How to get unique key from Dataset Spark [duplicate]
I have small dataset:
+-------------------+-------------+--------------+-------+-------------+
| session_id| insert_dttm| key| value| process_name|
+-------------------+-------------+--------------+-------+-------------+
|local-1641922005078|1641922023703|test_file1.csv|Success|ProcessResult|
|local-1641922005078|1641922023704|test_file1.csv|Success|ProcessResult|
|local-1641922005078|1641922023705|test_file2.csv|Success|ProcessResult|
|local-1641922005078|1641922023706|test_file2.csv|Success|ProcessResult|
|local-1641922005078|1641922023707|test_file3.csv|Success|ProcessResult|
|local-1641922005078|1641922023708|test_file3.csv|Success|ProcessResult|
+-------------------+-------------+--------------+-------+-------------+
I want to get a new dataset only by unique key values at the latest time.
Example Output dataset:
+-------------------+-------------+--------------+-------+-------------+
| session_id| insert_dttm| key| value| process_name|
+-------------------+-------------+--------------+-------+-------------+
|local-1641922005078|1641922023704|test_file1.csv|Success|ProcessResult|
|local-1641922005078|1641922023706|test_file2.csv|Success|ProcessResult|
|local-1641922005078|1641922023708|test_file3.csv|Success|ProcessResult|
+-------------------+-------------+--------------+-------+-------------+
How can I get such a dataset using the Spark API without using SQL?
You can use this code snippet to deduplicate rows using scala:
val dataframe= (... your dataframe ...)
val rankColumn = "rank"
val window = Window.partitionBy(col("session_id"),col("key"),col("value"),col("process_name")).orderBy(col("insert_dttm").desc)
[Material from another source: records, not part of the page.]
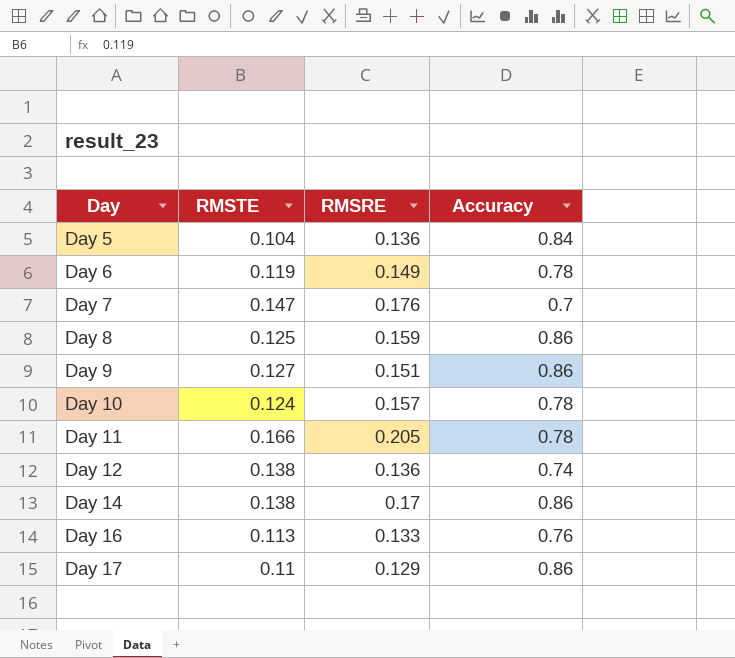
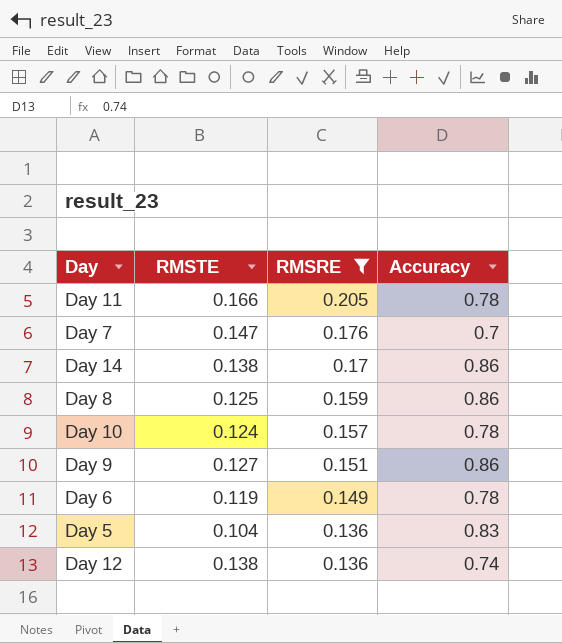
filter: none -> RMSRE >= 0.136
row order: Day ascending -> RMSRE descending
Day 5 | Accuracy: 0.84 -> 0.83

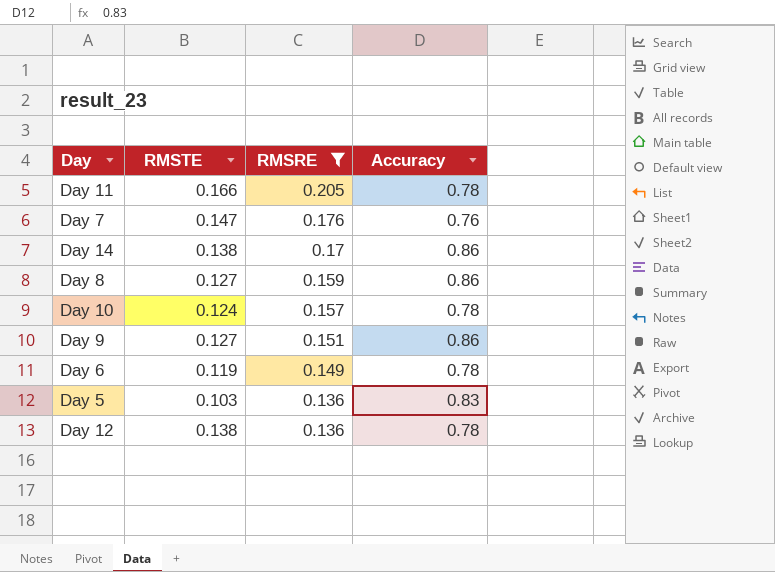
Day 7 | Accuracy: 0.7 -> 0.76
Day 8 | RMSTE: 0.125 -> 0.127
Day 5 | RMSTE: 0.104 -> 0.103
Day 12 | Accuracy: 0.74 -> 0.78

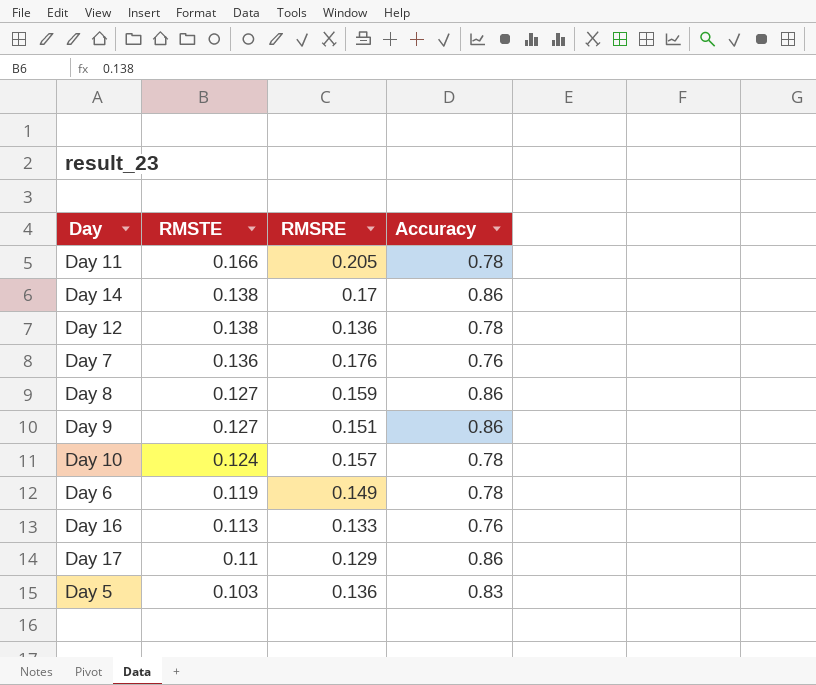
filter: RMSRE >= 0.136 -> none
row order: RMSRE descending -> RMSTE descending
Day 7 | RMSTE: 0.147 -> 0.136

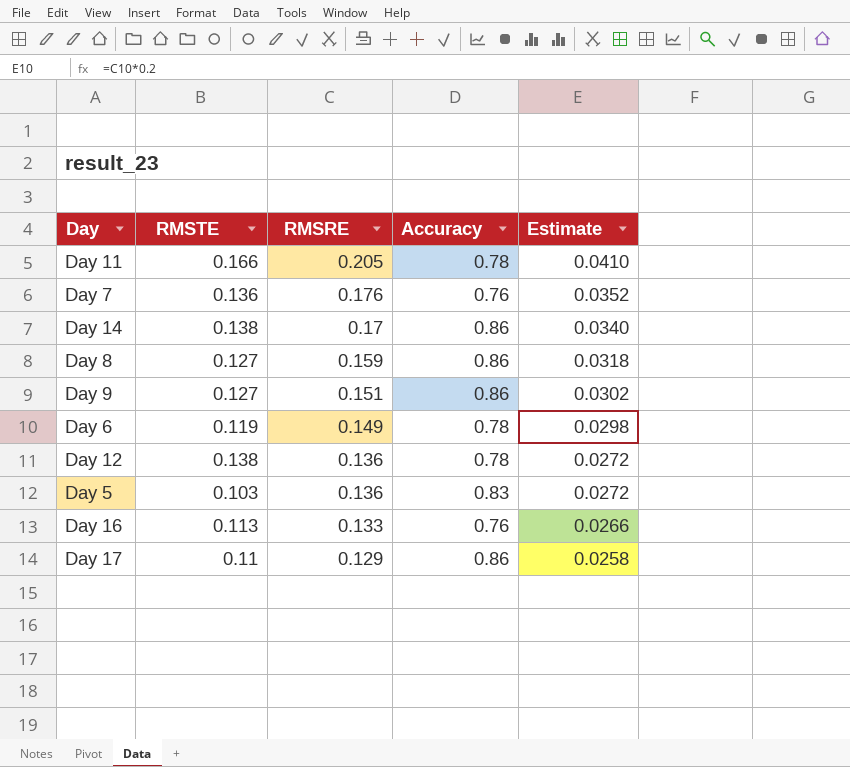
row order: RMSTE descending -> RMSRE descending
column Estimate | formula: none -> [RMSRE] * 0.2
row Day 10: 0.124 | 0.157 | 0.78 -> none

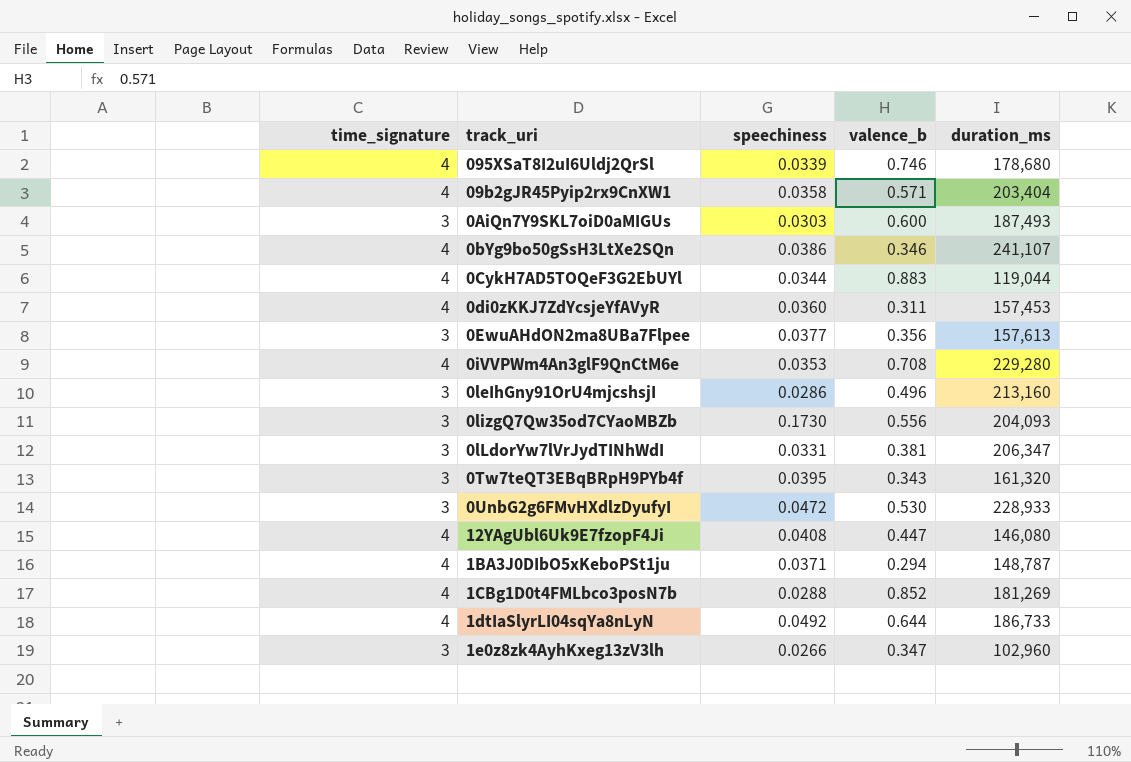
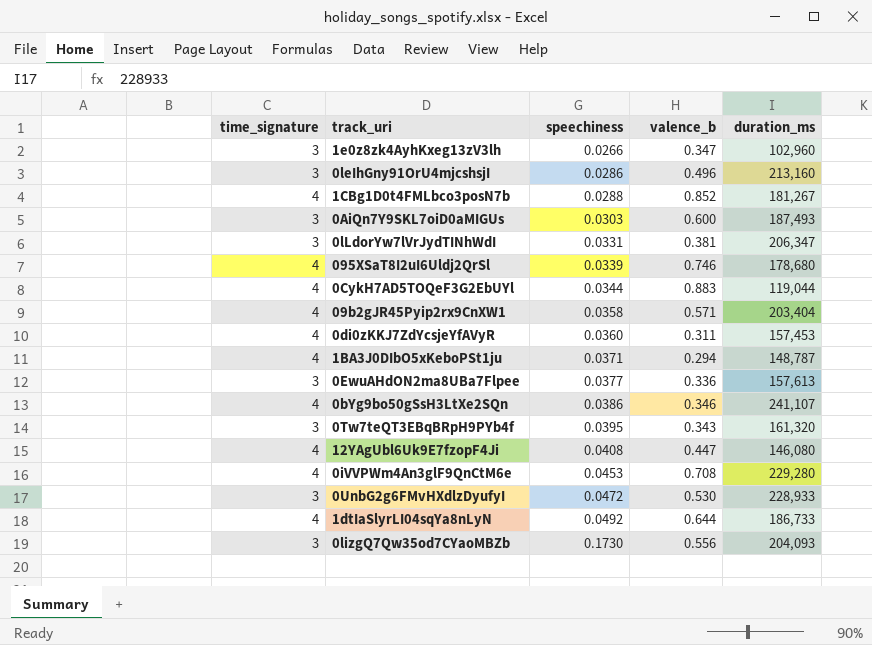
row order: none -> speechiness ascending
1CBg1D0t4FMLbco3posN7b | duration_ms: 181,269 -> 181,267
0EwuAHdON2ma8UBa7Flpee | valence_b: 0.356 -> 0.336
0iVVPWm4An3glF9QnCtM6e | speechiness: 0.0353 -> 0.0453

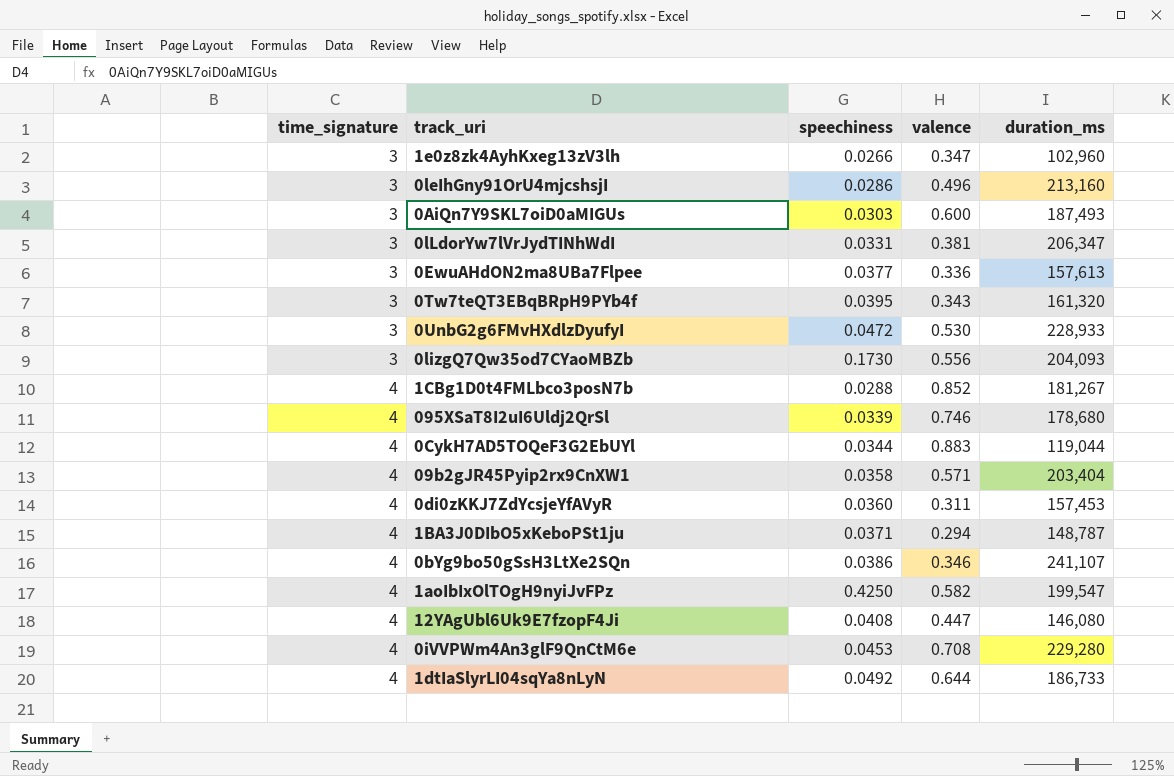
row order: speechiness ascending -> time_signature ascending
column name: valence_b -> valence
row 1aoIbIxOlTOgH9nyiJvFPz: none -> 4 | 0.4250 | 0.582 | 199,547

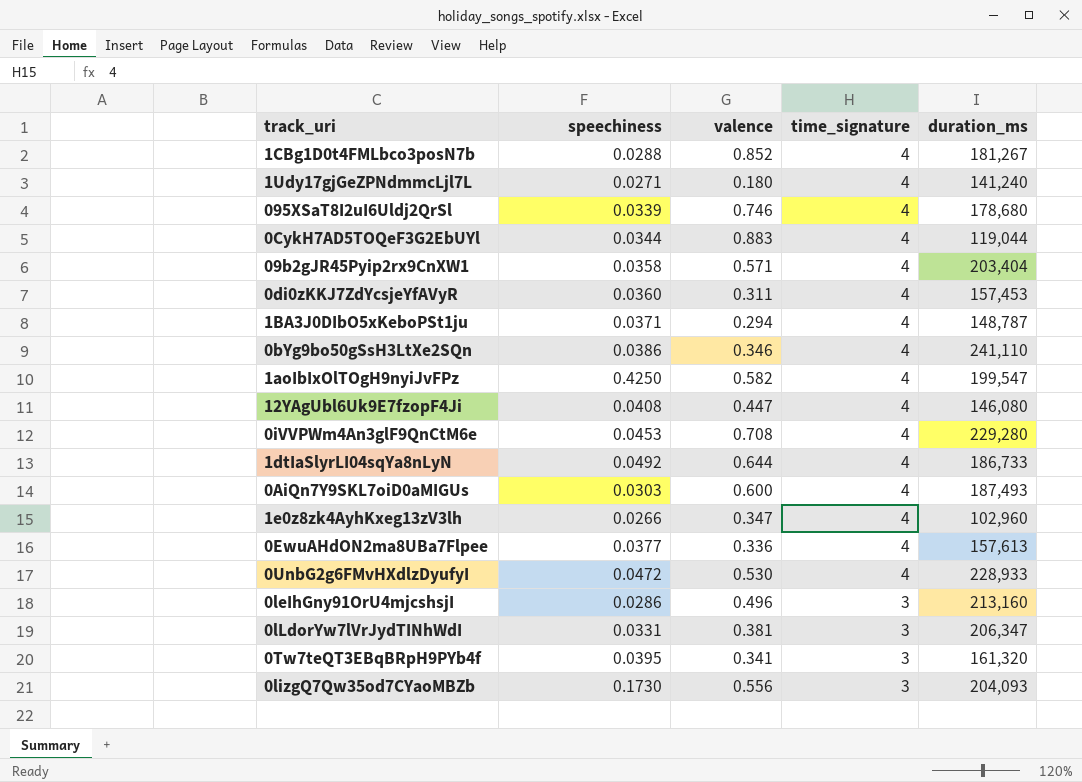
row order: time_signature ascending -> time_signature descending
column time_signature | position: 1 -> 4
row 1Udy17gjGeZPNdmmcLjl7L: none -> 0.0271 | 0.180 | 4 | 141,240
0bYg9bo50gSsH3LtXe2SQn | duration_ms: 241,107 -> 241,110
0AiQn7Y9SKL7oiD0aMIGUs | time_signature: 3 -> 4
1e0z8zk4AyhKxeg13zV3lh | time_signature: 3 -> 4
0EwuAHdON2ma8UBa7Flpee | time_signature: 3 -> 4
0UnbG2g6FMvHXdlzDyufyI | time_signature: 3 -> 4
0Tw7teQT3EBqBRpH9PYb4f | valence: 0.343 -> 0.341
val deduplicatedDf = dataframe.withColumn(rankColumn, row_number over window).filter(col(rankColumn) === 1)
This might work:
import org.apache.spark.sql.functions.col
df.groupBy(
df.columns
.filterNot(z => z == "insert_dttm" || z == "session_id")
.map(col(_)):_*)
.agg(
max(df("insert_dttm")).as("insert_dttm"),
max(df("session_id")).as("session_id"))
This is basically the same as doing this in SQL:
SELECT
MAX(insert_dttm),
MAX(session_id),
<all the other columns>
GROUP BY
<all the other columns>
No need for a window
function, which is good to avoid if possible.